There is a probability of 0.4 that Student A does not make a note in her diary homework set. She always does the homework if it is written in her diary, but never does the homework if it is not written in.

There is a probability of 0.8 that Student B writes the homework given

in her diary. When she does this, she will do the homework 90% of the time. If she has nothing written in her diary then she checks with a friend,

who knows what the homework is 50% of the time; Student B always does the homework if she is told what it is by her friend.

C) If one piece of homework was given to a student but wasn’t done, find the probability that it was given to Student A.

Please share your work with us ...even if you know it is wrong.

If you are stuck at the beginning tell us and we'll start with the definitions.

http://www.freemathhelp.com/forum/announcement.php?f=33

#### megatkhairoll

##### New member

Please share your work with us ...even if you know it is wrong.

If you are stuck at the beginning tell us and we'll start with the definitions.

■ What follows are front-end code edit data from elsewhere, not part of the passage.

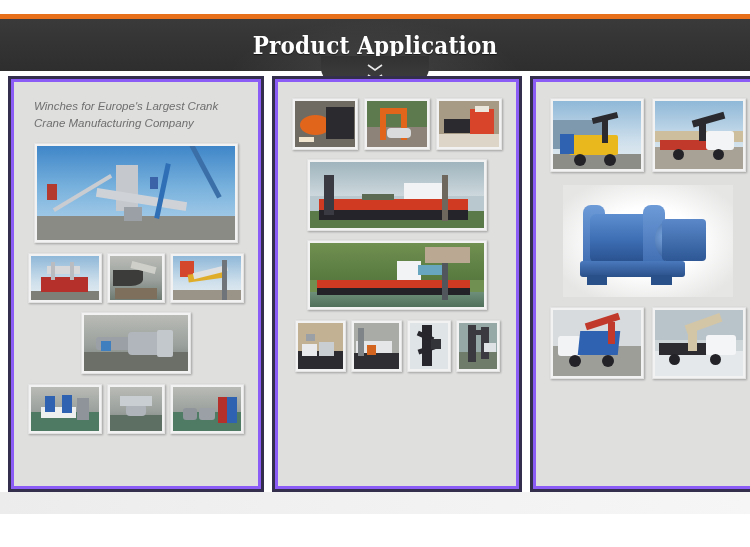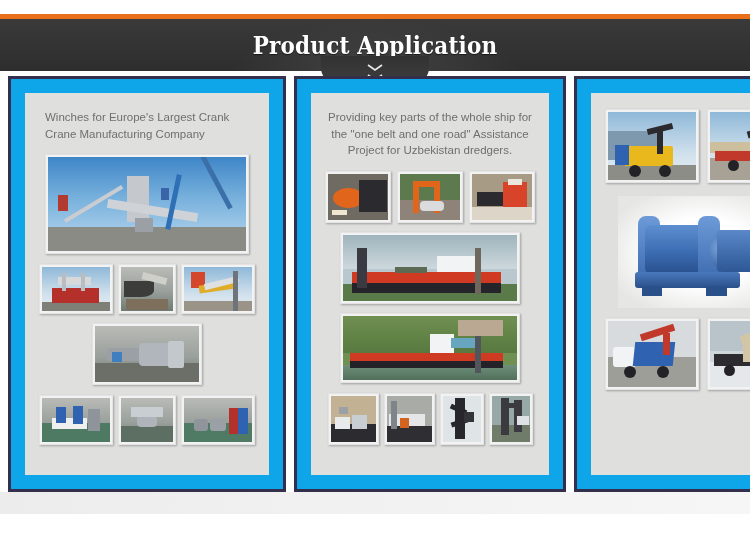--- a/index.html
+++ b/index.html
@@ -45,22 +45,23 @@
   .chev svg { display:block; }
 
   
   .panels {
     position:absolute; left:0; top:76px; width:750px; height:416px;
     display:flex; gap:8px; padding:0 8px; align-items:stretch;
   }
   .panel {
     flex:1 1 0; position:relative;
     border:3px solid #332f4c;
-    background:#0ea5e9;
-    padding:14px;
+    background:#8b5cf6;
+    padding:3px;
+    font-style:italic;
   }
   .panel-inner{
     width:100%; height:100%;
     background:#dfdfde;
     padding:16px 14px 10px 14px;
     display:flex; flex-direction:column; align-items:center;
   }
   .panel-text{
     color:#6f6f6f; font-size:11.5px; line-height:1.45;
     width:100%; margin-bottom:12px;
@@ -242,21 +243,20 @@
               <div class="bar" style="left:66%;top:22%;width:10px;height:26px;background:#b4302a;"></div>
               <div class="bar" style="left:80%;top:22%;width:10px;height:26px;background:#2f62b0;"></div>
             </div>
           </div>
         </div>
       </div>
     </div>
 
     <div class="panel p2">
       <div class="panel-inner">
-        <div class="panel-text">Providing key parts of the whole ship for the "one belt and one road" Assistance Project for Uzbekistan dredgers.</div>
 
         <div class="row" style="gap:6px;">
           <div class="ph" style="width:66px;height:52px;">
             <div class="img" style="background:#6f6a62;">
               <div class="bar" style="left:8%;top:30%;width:52%;height:44%;background:#e2651c;border-radius:50%;"></div>
               <div class="bar" style="left:52%;top:12%;width:46%;height:70%;background:#2b2b2f;"></div>
               <div class="bar" style="left:6%;top:78%;width:26%;height:12%;background:#f0e6d0;"></div>
             </div>
           </div>
           <div class="ph" style="width:66px;height:52px;">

http://www.freemathhelp.com/forum/announcement.php?f=33
Pardon my mistake there,

Well, what I've did was actually making a ratio of ( probability of student A not doing the work) to ( the probability of students A and B not doing the work) because i believe i could find the chance of student A not doing the work.

Values being

0.4 / ( 0.4 + 0.18)

Giving out 0.69.
However I missed and the correct answer is 0.752.

I couldn't upload my working due to a network errror

Last edited by a moderator:

#### stapel

##### Super Moderator
Staff member
3. The homework diaries and completed homework of two Students A and B, are examined.

There is a probability of 0.4 that Student A does not make a note in her diary homework set. She always does the homework if it is written in her diary, but never does the homework if it is not written in.

There is a probability of 0.8 that Student B writes the homework given in her diary. When she does this, she will do the homework 90% of the time. If she has nothing written in her diary then she checks with a friend, who knows what the homework is 50% of the time; Student B always does the homework if she is told what it is by her friend.

C) If one piece of homework was given to a student but wasn’t done, find the probability that it was given to Student A.
Well, what I've [done] was actually making a ratio of (probability of student A not doing the work) to (the probability of students A and B not doing the work) because i believe i could find the chance of student A not doing the work.

Values being 0.4 / ( 0.4 + 0.18)

Giving out 0.69.

However I missed and the correct answer is 0.752.

I couldn't upload my working due to a network errror
That's okay; you can type it out, just like you typed out the results, as displayed above.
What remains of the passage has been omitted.